De voorzieningenrechter overwoog dat het besluit van 25 november 2021 aan een motiveringsgebrek lijdt, omdat niet duidelijk was op basis van welke overwegingen verweerder had geconcludeerd dat verzoekster niet langer tot de doelgroep behoorde. Aangezien verzoekster al sinds 1 september 2019 in aanmerking kwam voor de tegemoetkoming, was het niet begrijpelijk waarom dit nu niet meer het geval zou zijn. De voorzieningenrechter oordeelde dat het belang van verzoekster bij het verkrijgen van de tegemoetkoming zwaarder weegt dan het belang van verweerder bij handhaving van het afwijzende besluit.
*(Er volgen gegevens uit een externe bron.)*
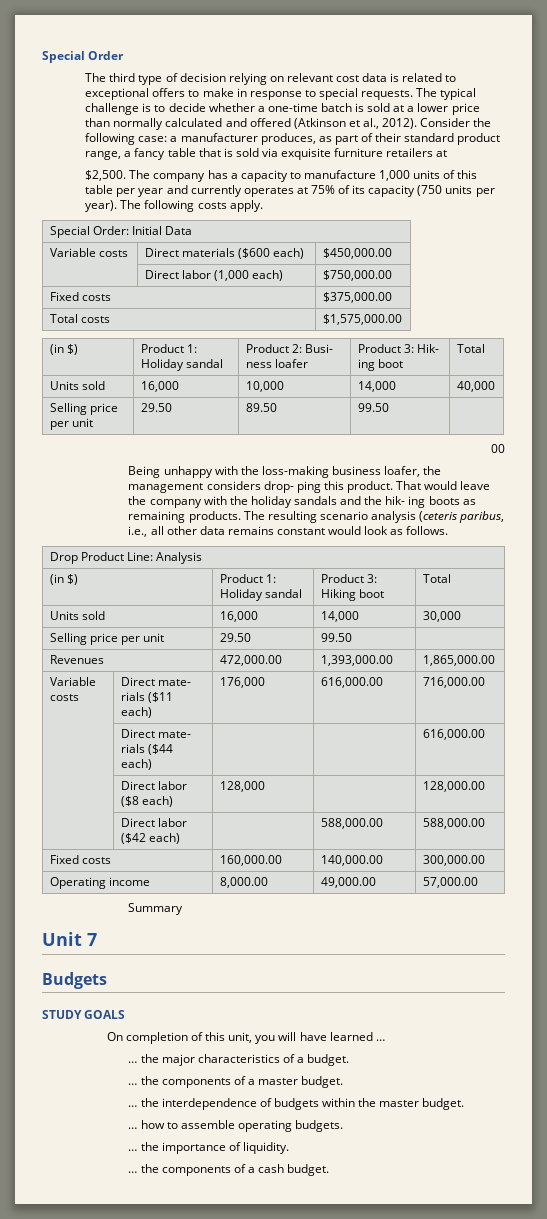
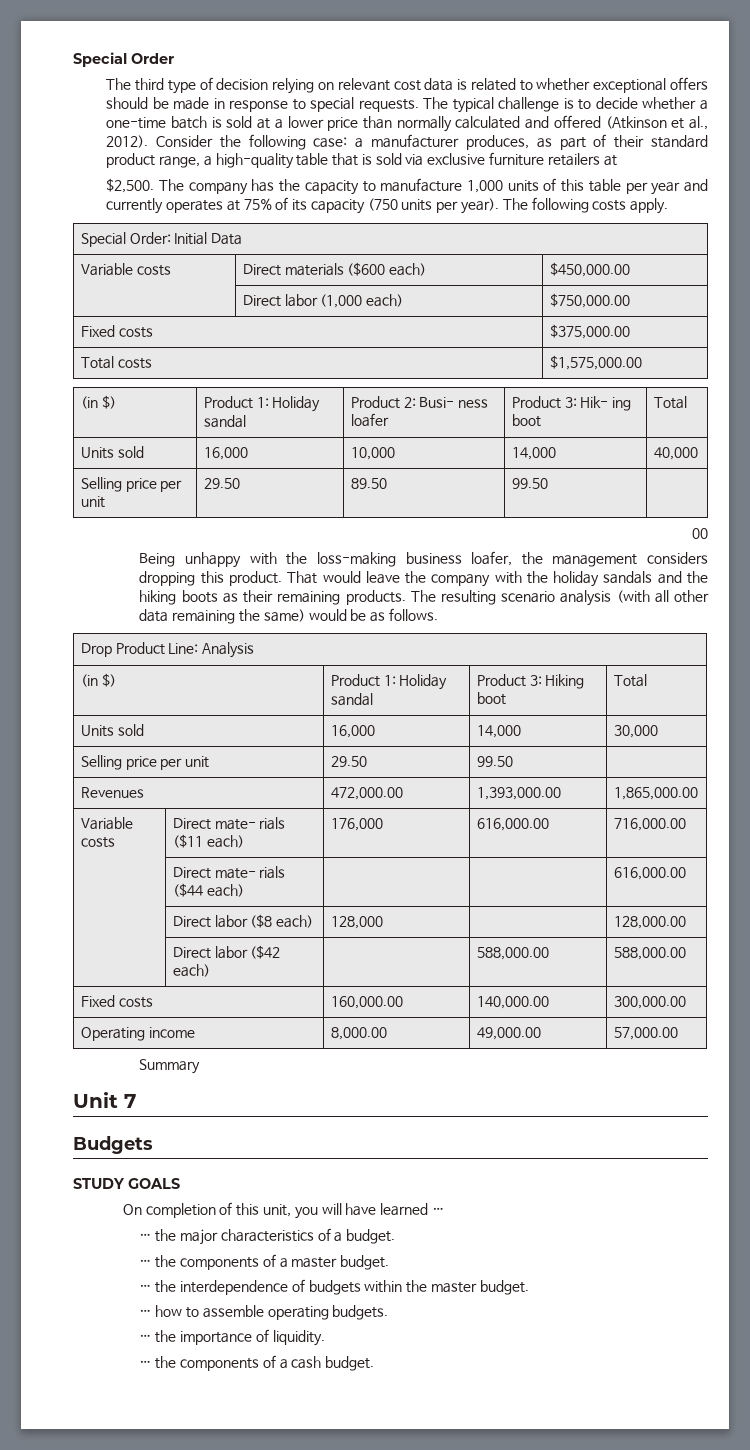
- The third type of decision relying on relevant cost data is related to exceptional offers to make in response to special requests.
+ The third type of decision relying on relevant cost data is related to whether exceptional offers should be made in response to special requests.
- Consider the following case: a manufacturer produces, as part of their standard product range, a fancy table that is sold via exquisite furniture retailers at
+ Consider the following case: a manufacturer produces, as part of their standard product range, a high-quality table that is sold via exclusive furniture retailers at
- The company has a capacity to manufacture 1,000 units of this table per year and currently operates at 75% of its capacity (750 units per year).
+ The company has the capacity to manufacture 1,000 units of this table per year and currently operates at 75% of its capacity (750 units per year).
- Being unhappy with the loss-making business loafer, the management considers drop- ping this product.
+ Being unhappy with the loss-making business loafer, the management considers dropping this product.
- That would leave the company with the holiday sandals and the hik- ing boots as remaining products.
+ That would leave the company with the holiday sandals and the hiking boots as their remaining products.
- The resulting scenario analysis (ceteris paribus, i.e., all other data remains constant would look as follows.
+ The resulting scenario analysis (with all other data remaining the same) would be as follows.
Daarom heeft de voorzieningenrechter het verzoek toegewezen en bepaald dat de tegemoetkoming in de kosten van de kinderopvang wordt verlengd vanaf 1 januari 2022 tot zes weken na de bekendmaking van de beslissing op bezwaar. Tevens werd verweerder opgedragen het betaalde griffierecht van € 48,- en de proceskosten van verzoekster, tot een bedrag van € 759,-, te vergoeden. De uitspraak is openbaar uitgesproken en er staat geen hoger beroep of verzet open tegen deze beslissing.